__Your assignment__.
From the entries below, output the line with "order number: 2026-3589 -> 2026-3787" and each following line up to and including the line with "total: 313.81 -> 449.64", exactly as written.

Content revision data
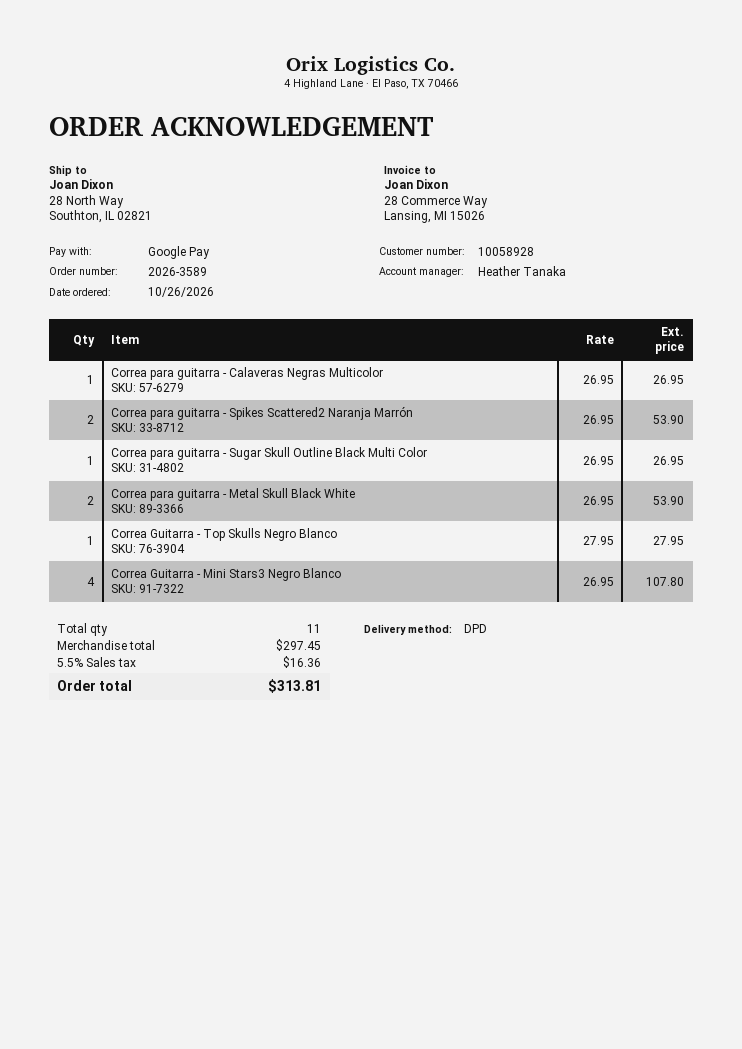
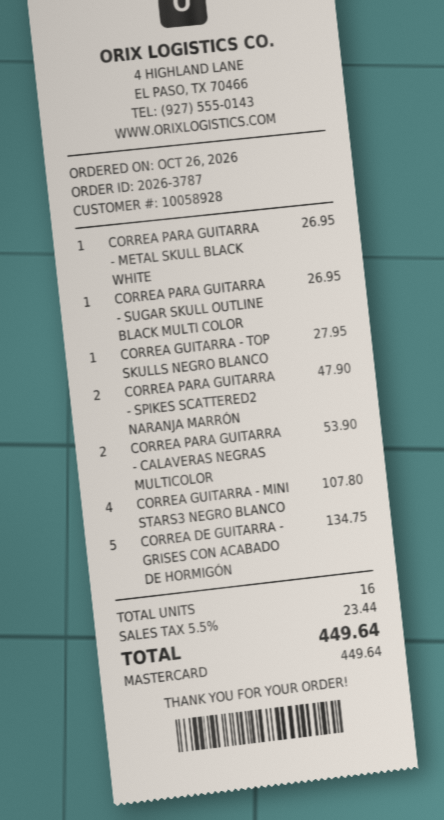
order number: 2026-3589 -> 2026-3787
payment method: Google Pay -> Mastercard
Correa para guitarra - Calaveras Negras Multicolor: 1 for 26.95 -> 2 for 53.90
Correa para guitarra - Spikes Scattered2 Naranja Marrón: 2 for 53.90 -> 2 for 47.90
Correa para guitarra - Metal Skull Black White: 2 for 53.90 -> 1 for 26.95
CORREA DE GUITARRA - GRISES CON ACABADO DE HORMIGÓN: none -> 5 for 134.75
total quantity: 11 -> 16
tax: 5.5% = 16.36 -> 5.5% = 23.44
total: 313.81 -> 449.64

==

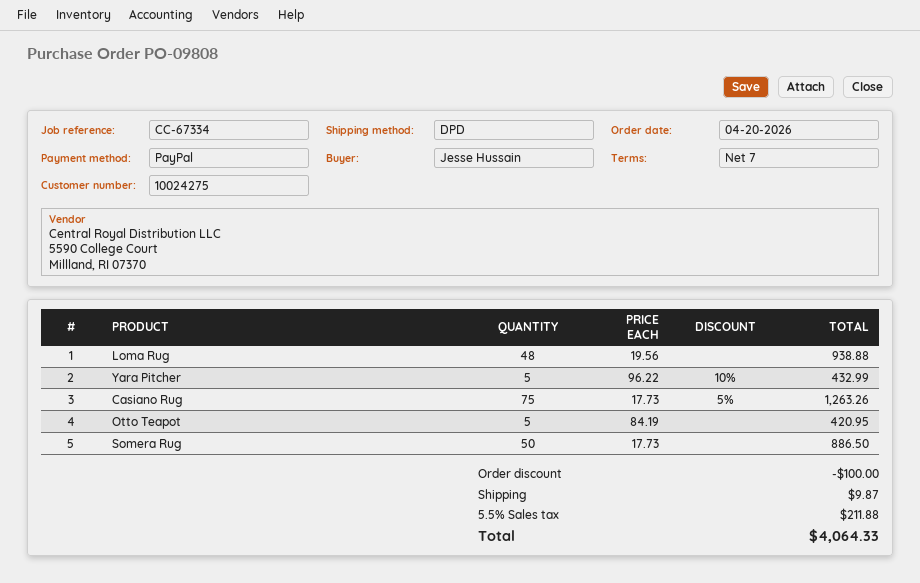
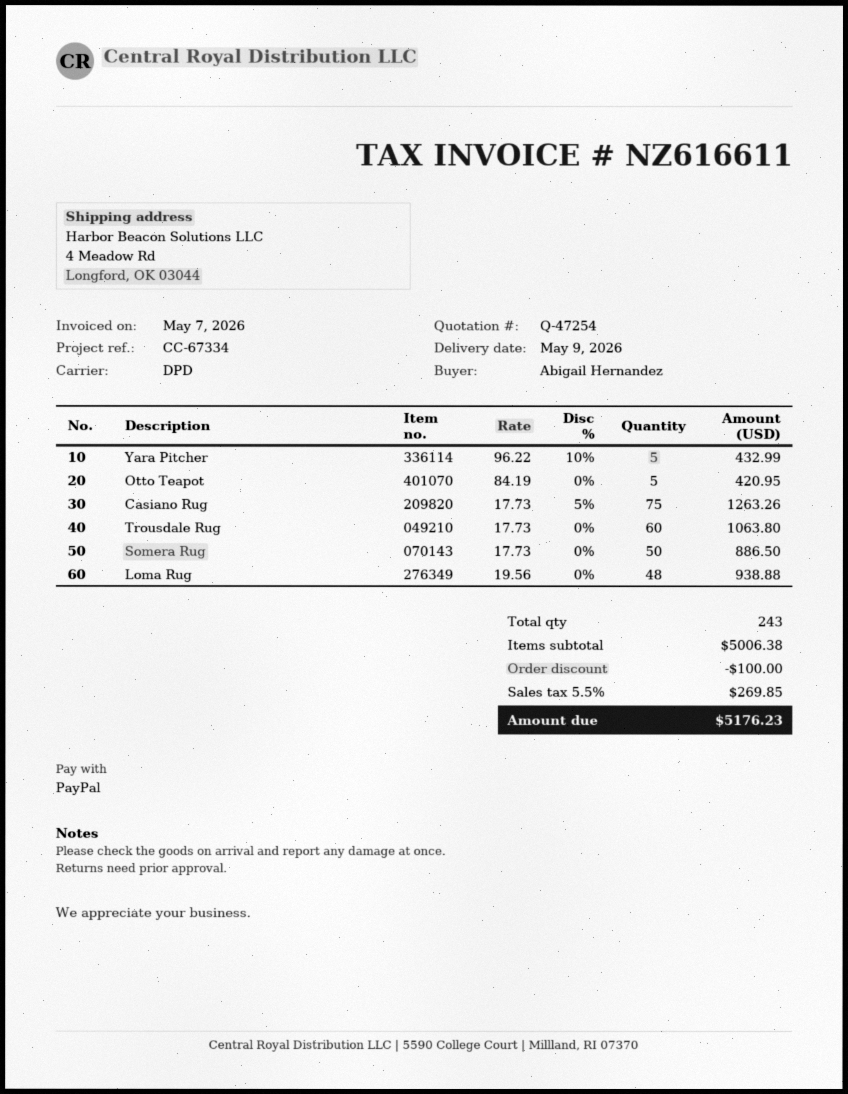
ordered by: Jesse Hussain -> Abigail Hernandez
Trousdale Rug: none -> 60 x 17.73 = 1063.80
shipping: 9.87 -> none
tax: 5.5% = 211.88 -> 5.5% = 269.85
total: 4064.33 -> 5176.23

__Reply__.
order number: 2026-3589 -> 2026-3787
payment method: Google Pay -> Mastercard
Correa para guitarra - Calaveras Negras Multicolor: 1 for 26.95 -> 2 for 53.90
Correa para guitarra - Spikes Scattered2 Naranja Marrón: 2 for 53.90 -> 2 for 47.90
Correa para guitarra - Metal Skull Black White: 2 for 53.90 -> 1 for 26.95
CORREA DE GUITARRA - GRISES CON ACABADO DE HORMIGÓN: none -> 5 for 134.75
total quantity: 11 -> 16
tax: 5.5% = 16.36 -> 5.5% = 23.44
total: 313.81 -> 449.64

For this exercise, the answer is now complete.